VOCE
NIMBY
27.11.2022 - 22:19
Il nuovo asse avrebbe dovuto unire A22 e Romea, intersecando Valdastico e A13
ROVIGO - Polesine nella morsa della “sindrome Nimby”. Dopo il “no” dei comitati all’impianto per cremare le salme nella campagna di Villanova del Ghebbo, andiamo a ripercorrere le tante opere affondate dal “no” di questo o quel comitato; ma anche quelle che, nonostante le contrarietà, sono arrivate a compimento; e quelle non fatte e poi rimpiante. Nimby, acronimo inglese di “Not in my backyard”, non nel mio giardino, è la sigla che riassume al meglio il fermo no dei vari comitati di residenti alla realizzazione delle grandi opere.
Una su tutte: la Nogara Mare, vittima eccellente della sindrome “Nimby”, che ha tenuto bloccato il nostro Polesine.
La tanto discussa autostrada regionale “Medio Padana Veneta Nogara-mare Adriatico” avrebbe dovuto migliorare le condizioni di mobilità est-ovest lungo l’area padana, integrando l’asse storico costituito dalla A4 con il potenziamento dell’asse medio padano.
Il percorso dell’opera avrebbe dovuto coprire il tratto compreso tra il casello di Nogarole Rocca sulla A22 e Adria, per una lunghezza di 107 chilometri, intersecando la A31 Valdastico e la A13 Bologna-Padova, ricalcando in larga parte il tracciato della Transpolesana che si sarebbe dunque dovuta allungare fino a Curicchi, agganciandosi alla futura Romea 2.0. Un progetto viario complesso.
In base al progetto preliminare, il tracciato si sarebbe diviso in quattro sezioni: tratto “0” da Nogarole Rocca a Nogara; tratto “1” da Nogara alla Transpolesana; tratto “2” di riqualificazione della Statale 434 da Legnago fino alla Statale 16 di Rovigo; tratto “3” dalla Statale 16 fino ad Adria.
Dopo (almeno) quindici anni di carte, sulla Nogara-mare è calata una pietra tombale, dettata dalla sentenza con cui il Consiglio di Stato ha respinto l’appello della concessionaria Brescia-Verona-Vicenza-Padova, mandataria del raggruppamento temporaneo di imprese che si era aggiudicato la realizzazione dell’autostrada Medio Padana.
Ad opporsi da subito alla realizzazione di questa importante arteria, la rete dei comitati cittadini di Rovigo che aderì alle iniziative lanciate dal “Gruppo cittadini Lendinara” e di “Pontecchio pulita”, assieme a molti amministratori di allora.

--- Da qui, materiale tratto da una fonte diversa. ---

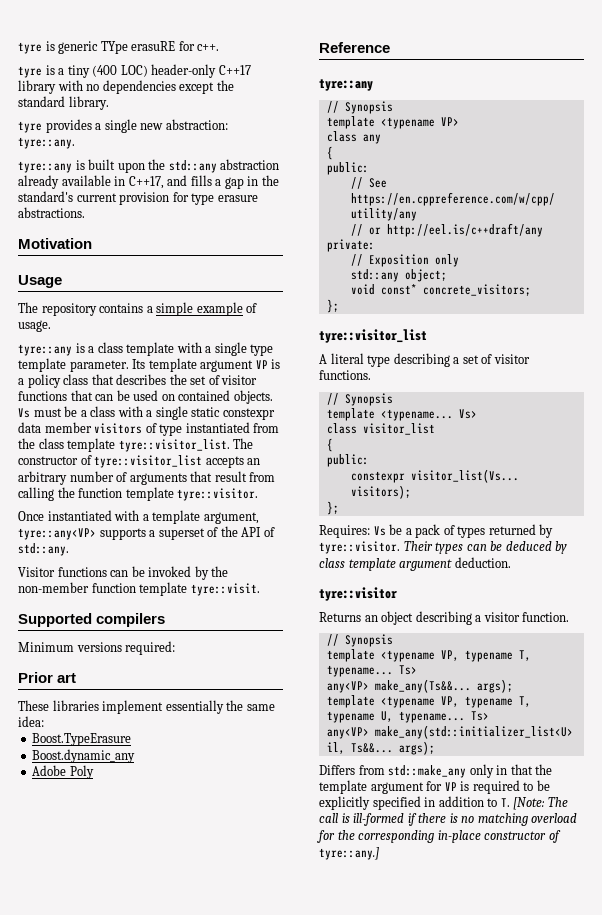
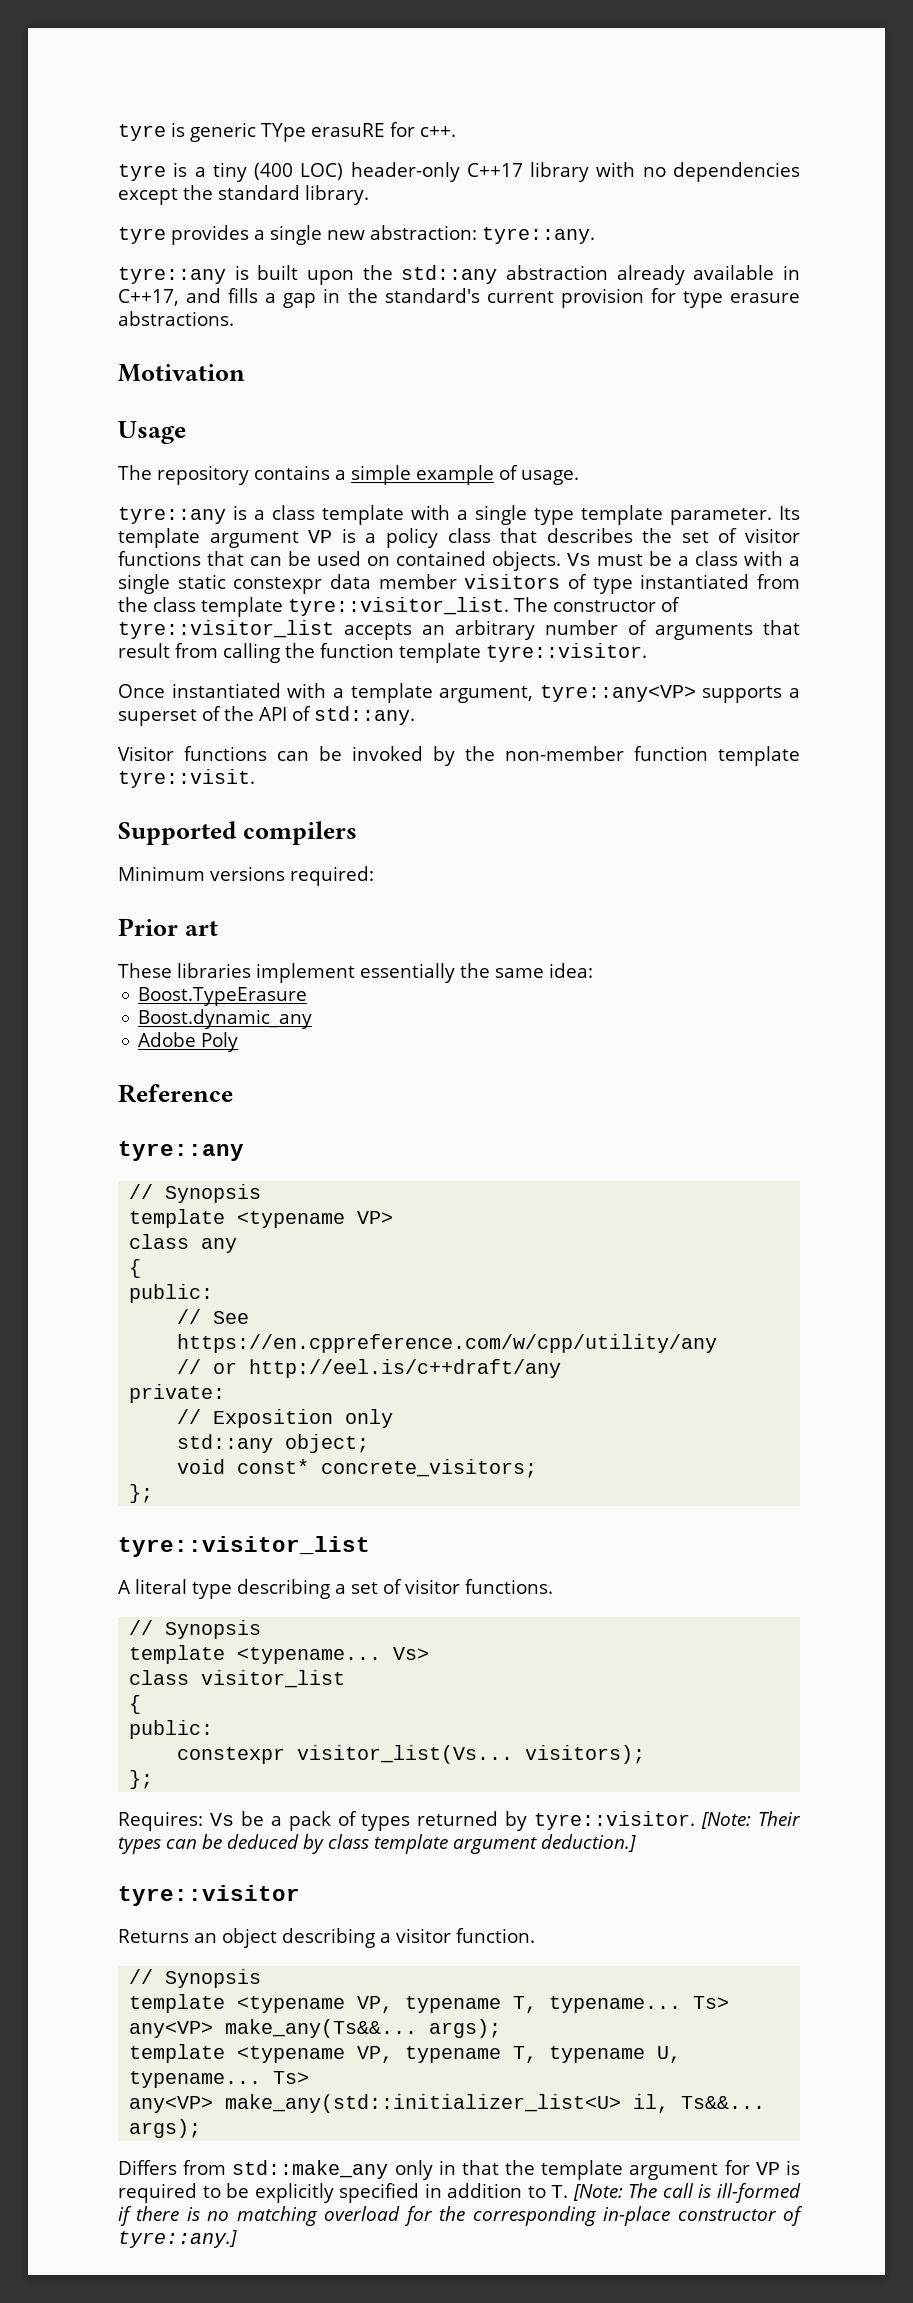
(400, 547) none -> [701,1812,752,1829] [Note:
[454,557,511,568] deduction. -> [541,1834,636,1852] deduction.]

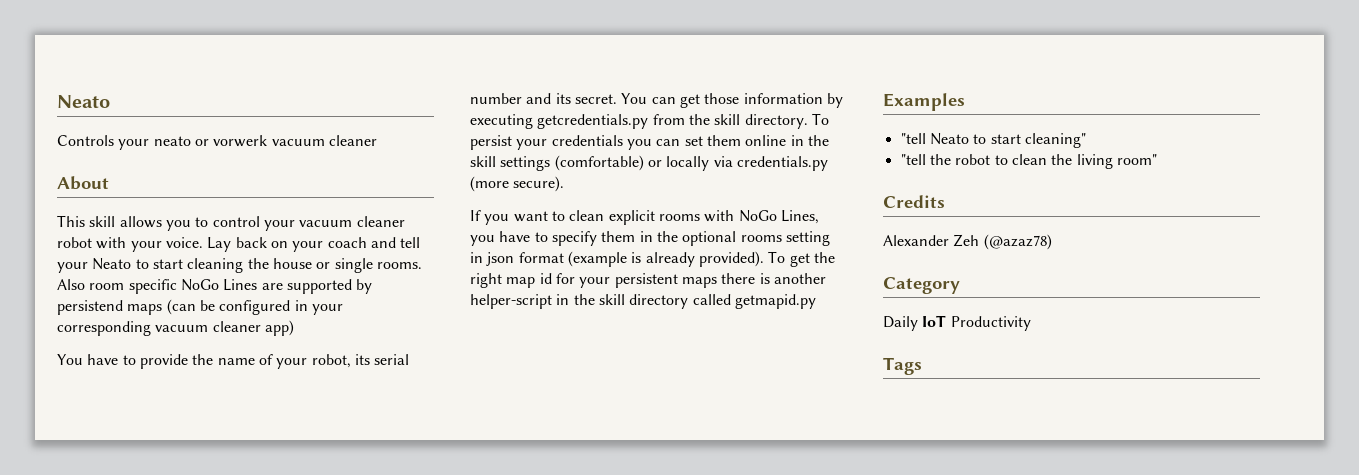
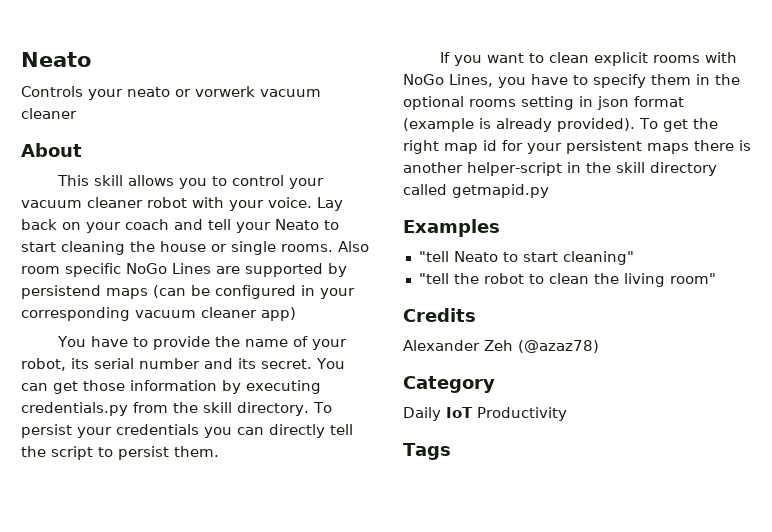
[537,114,649,129] getcredentials.py -> [21,402,128,416] credentials.py
[684,135,829,146] [470,155,828,171] [470,176,565,192] set them online in the skill settings (comfortable) or locally via credentials.py (more secure). -> [269,424,353,438] [21,446,219,460] directly tell the script to persist them.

Già nel 2008 iniziarono le prime battaglie per dire no alla Nogara-mare che venne definita inutile, dannosa e, soprattutto, svantaggiosa per il Polesine, fino ad ipotizzare come questa avrebbe potuto incidere negativamente “su un’area caratterizzata dal sistema fluviale del Canalbianco e dal Collettore Padano, provocando inevitabilmente rischi anche per l’assetto idrogeologico del territorio”.
Molti sindaci si schierarono con i vari comitati per impedire la realizzazione della Nogara-mare, asserendo, supportati da parte dei loro cittadini, che questa avrebbe rappresentato uno scempio sul piano ambientale, con ulteriori colate di cemento per la realizzazione dei tratti mancanti e dei numerosi svincoli e raccordi previsti, nonché un grave danno economico per gli utenti che si sarebbero trovati a dover pagare cari pedaggi per usufruire di una strada oggi gratuita in quanto pagata con le tasse.

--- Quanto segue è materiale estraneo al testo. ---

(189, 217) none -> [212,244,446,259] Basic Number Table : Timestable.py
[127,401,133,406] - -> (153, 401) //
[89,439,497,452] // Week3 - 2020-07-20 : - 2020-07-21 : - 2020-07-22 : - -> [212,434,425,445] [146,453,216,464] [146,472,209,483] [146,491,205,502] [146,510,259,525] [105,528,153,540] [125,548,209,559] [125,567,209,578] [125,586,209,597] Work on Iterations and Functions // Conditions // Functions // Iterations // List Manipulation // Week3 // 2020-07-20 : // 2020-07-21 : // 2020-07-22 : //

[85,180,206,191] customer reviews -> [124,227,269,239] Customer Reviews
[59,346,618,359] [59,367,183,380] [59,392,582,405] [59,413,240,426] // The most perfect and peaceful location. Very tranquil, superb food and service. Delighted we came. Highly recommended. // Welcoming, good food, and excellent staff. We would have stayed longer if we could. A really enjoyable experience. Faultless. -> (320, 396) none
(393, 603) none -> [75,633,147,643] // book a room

Polemica ci fu anche per il fatto che si ritenne inaccettabile la promozione della mobilità su gomma (definita “inquinante, irrazionale, antieconomica, pericolosa e anacronistica”) mentre “si lasciava languire la mobilità ed il trasporto merci su rotaia e su acqua”, facendo chiaro riferimento all’idrovia Fissero-Tartaro-Canalbianco che, a fronte di inestimabili e pluridecennali investimenti pubblici, rimaneva praticamente inutilizzata mentre il trasporto ferroviario per la mobilità pendolare era giunto ad un livello di disservizio inaccettabile.
Nel giugno del 2008, Il comitato Pontecchio pulita definì il progetto “insensato e una realizzazione inutile e costosa che sarà lasciata ai nostri figli e nipoti pur sapendo sin d’ora che di ben altro hanno bisogno. Un’autostrada - il suo giudizio - che nasce nel nulla e finisce nel nulla”.
E così, quel progetto è rimasto un nulla di fatto di cui ciclicamente si torna a parlare come un “sogno infranto”. A vincere, però, sono stati i comitati per il no.